First of all, suppose $V$ is a $n$-dimensional vector space over the field $\mathbb{k}$, and $W$ is an $m$-dimensional vector space over $\mathbb{k}$. Let $f$ be a $\mathbb{k}$-linear map from $V$ to $W$. i.e. $f\in\mathrm{Hom}_{\mathbb{k}}(V,W)$.

Suppose $p\in\mathrm{Hom}_{\mathbb{k}}(W,\mathbb{k})$, i.e. given an element $p$ of the dual space $W^{\ast}$, then one can define a linear functional on $V$ via the following commutative diagram,

\begin{CD} V @>f>> W\\ @. {_{\rlap{\ p\circ f}}\style{display: inline-block; transform: rotate(30deg)}{{\xrightarrow[\rule{4em}{0em}]{}}}} @VVpV\\ @. \mathbb{k} \end{CD}

and $f$ induces a $\mathbb{k}$-linear map

$$f^{\ast}:W^{\ast}\rightarrow V^{\ast}.$$

To be specific, one can choose a basis $\left\{\mathbf{e}^{V}_{\,1},\cdots,\mathbf{e}^{V}_{\,n}\right\}$ for $V$, and a basis $\left\{\mathbf{e}^{W}_{\,1},\cdots,\mathbf{e}^{W}_{\,m}\right\}$ for $W$. For example, a vector $v\in V$ and a vector $w\in W$ can be written as

$$v=\sum_{i=1}^{n}v^{i}\mathbf{e}^{V}_{\,i}\quad\mathrm{and}\quad w=\sum_{a=1}^{m}w^{a}\mathbf{e}^{W}_{\,a}.$$

Under the linear map $f$, one has

$$f(v)=\sum_{i=1}^{n}v^{i}f(\mathbf{e}^{V}_{\,i})=\sum_{i=1}^{n}\sum_{a=1}^{m}\left(v^{i}F^{a}_{i}\right)\mathbf{e}^{W}_{\,a}.$$

Similarly, one can choose a basis $\left\{\mathbf{e}_{V^{\ast}}^{\,1},\cdots,\mathbf{e}_{V^{\ast}}^{\,n}\right\}$ for $V^{\ast}$, and a basis $\left\{\mathbf{e}_{W^{\ast}}^{\,1},\cdots,\mathbf{e}_{W^{\ast}}^{\,m}\right\}$ for $W^{\ast}$, such that the following identities hold.

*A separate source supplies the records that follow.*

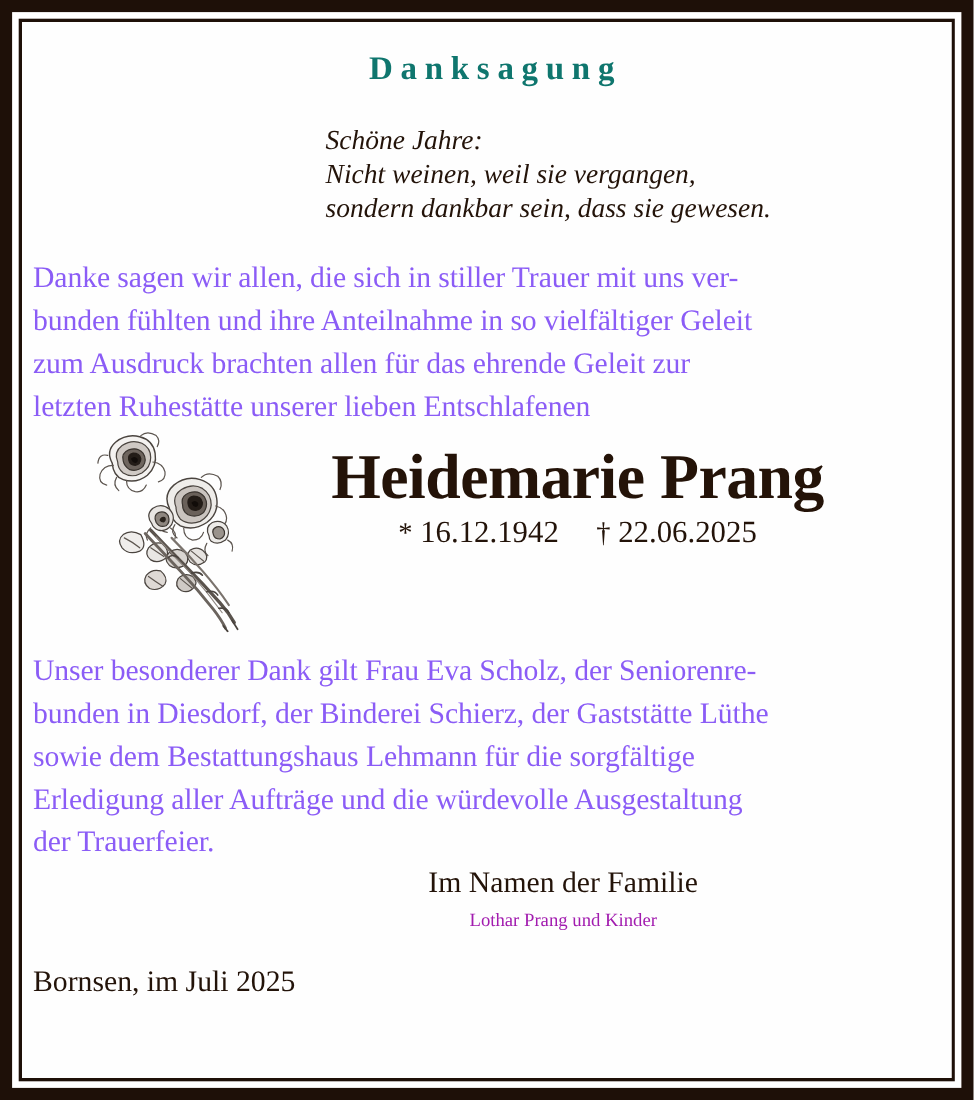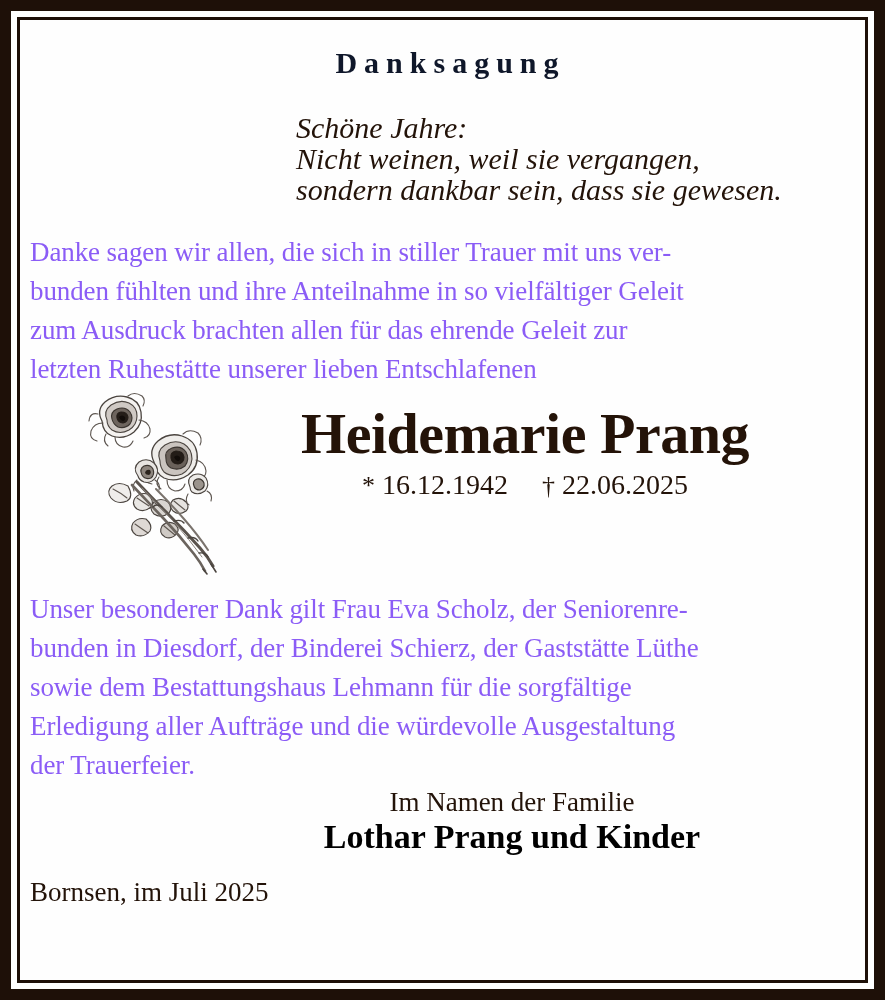--- a/index.html
+++ b/index.html
@@ -58,7 +58,7 @@
     font-weight: bold;
     font-size: 30px;
     letter-spacing: 7px;
-    color: #0f172a;
+    color: #0f766e;
   }
 
   

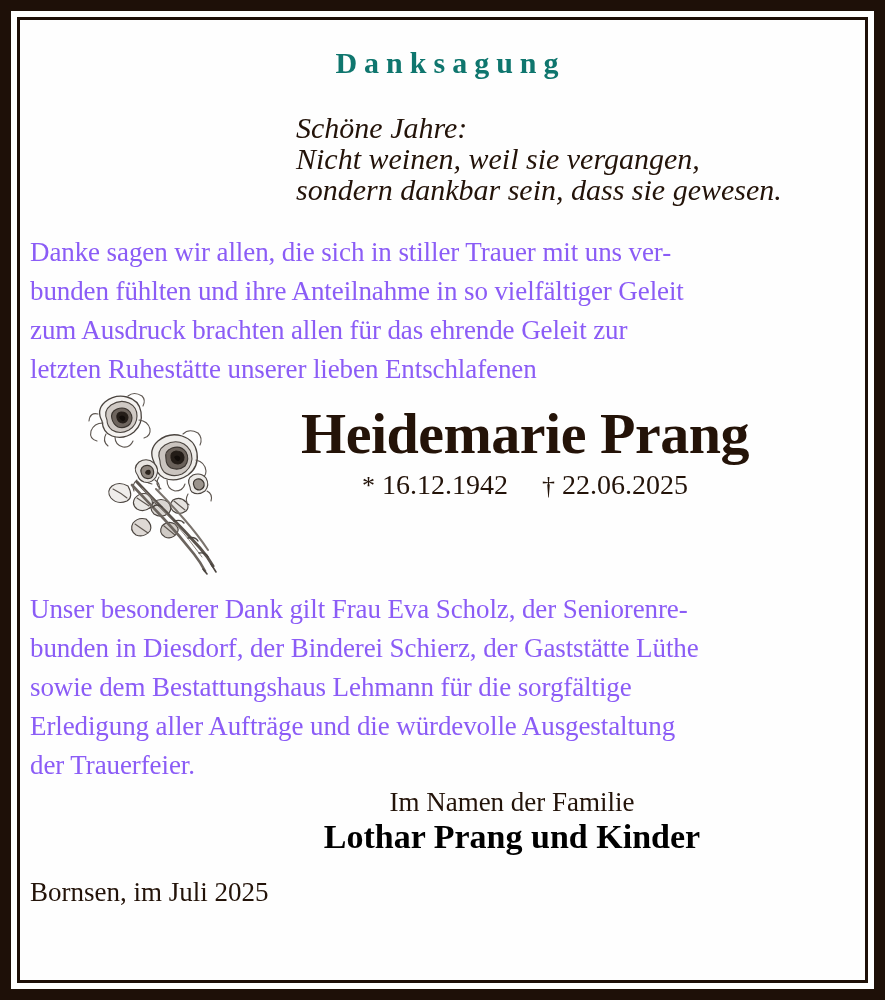--- a/index.html
+++ b/index.html
@@ -67,7 +67,7 @@
     left: 276px;
     top: 92px;
     font-style: italic;
-    font-size: 30px;
+    font-size: 25px;
     line-height: 31px;
     color: #231309;
     white-space: nowrap;

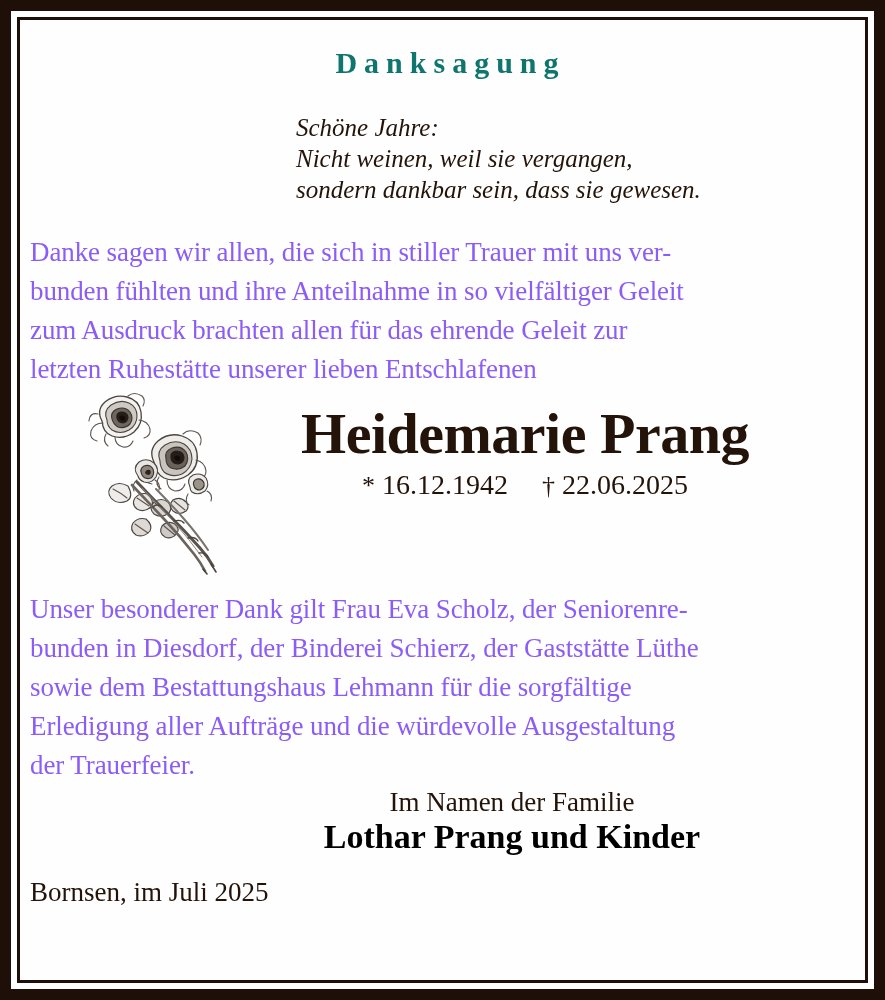--- a/index.html
+++ b/index.html
@@ -145,10 +145,10 @@
     white-space: nowrap;
   }
   #family-names {
-    font-size: 34px;
-    font-weight: bold;
+    font-size: 17px;
+    font-weight: normal;
     line-height: 36px;
-    color: #000000;
+    color: #a21caf;
     white-space: nowrap;
   }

$$\mathbf{e}_{V^{\ast}}^{\,i}(\mathbf{e}^{V}_{\,j})=\delta^{\,i}_{\,\,j}\quad\quad\mathbf{e}_{W^{\ast}}^{\,a}(\mathbf{e}^{W}_{\,b})=\delta^{\,a}_{\,\,b}.$$

Then the functional $p\in W^{\ast}$ can be written as

$$p=\sum_{a=1}^{m}p_{a}\mathbf{e}_{W^{\ast}}^{\,a}.$$

Then, one has

$$f^{\ast}(p)(v):=p(f(v))=\sum_{a=1}^{m}p_{a}\mathbf{e}_{W^{\ast}}^{\,a}\left(\sum_{i=1}^{n}\sum_{b=1}^{m}\left(v^{i}F^{b}_{i}\right)\mathbf{e}^{W}_{\,b}\right)=\sum_{a=1}^{m}\sum_{i=1}^{n}\left(v^{i}F_{i}^{a}\right)p_{a}.$$

The transformation rule $p_{a}\mapsto F^{a}_{i}p_{a}$ implies that the maps from vector spaces to dual vector spaces form a contravariant functor.

To show the following diagram

\begin{CD} V @>\phi^{V}>> V^{\ast\ast}\\ @V{f}VV @VV{f^{\ast\ast}}V\\ W @>>\phi^{W}> W^{\ast\ast} \end{CD}

is commutative, first notice that $V^{\ast\ast}=\left(V^{\ast}\right)^{\ast}$, and $W^{\ast\ast}=\left(W^{\ast}\right)^{\ast}$.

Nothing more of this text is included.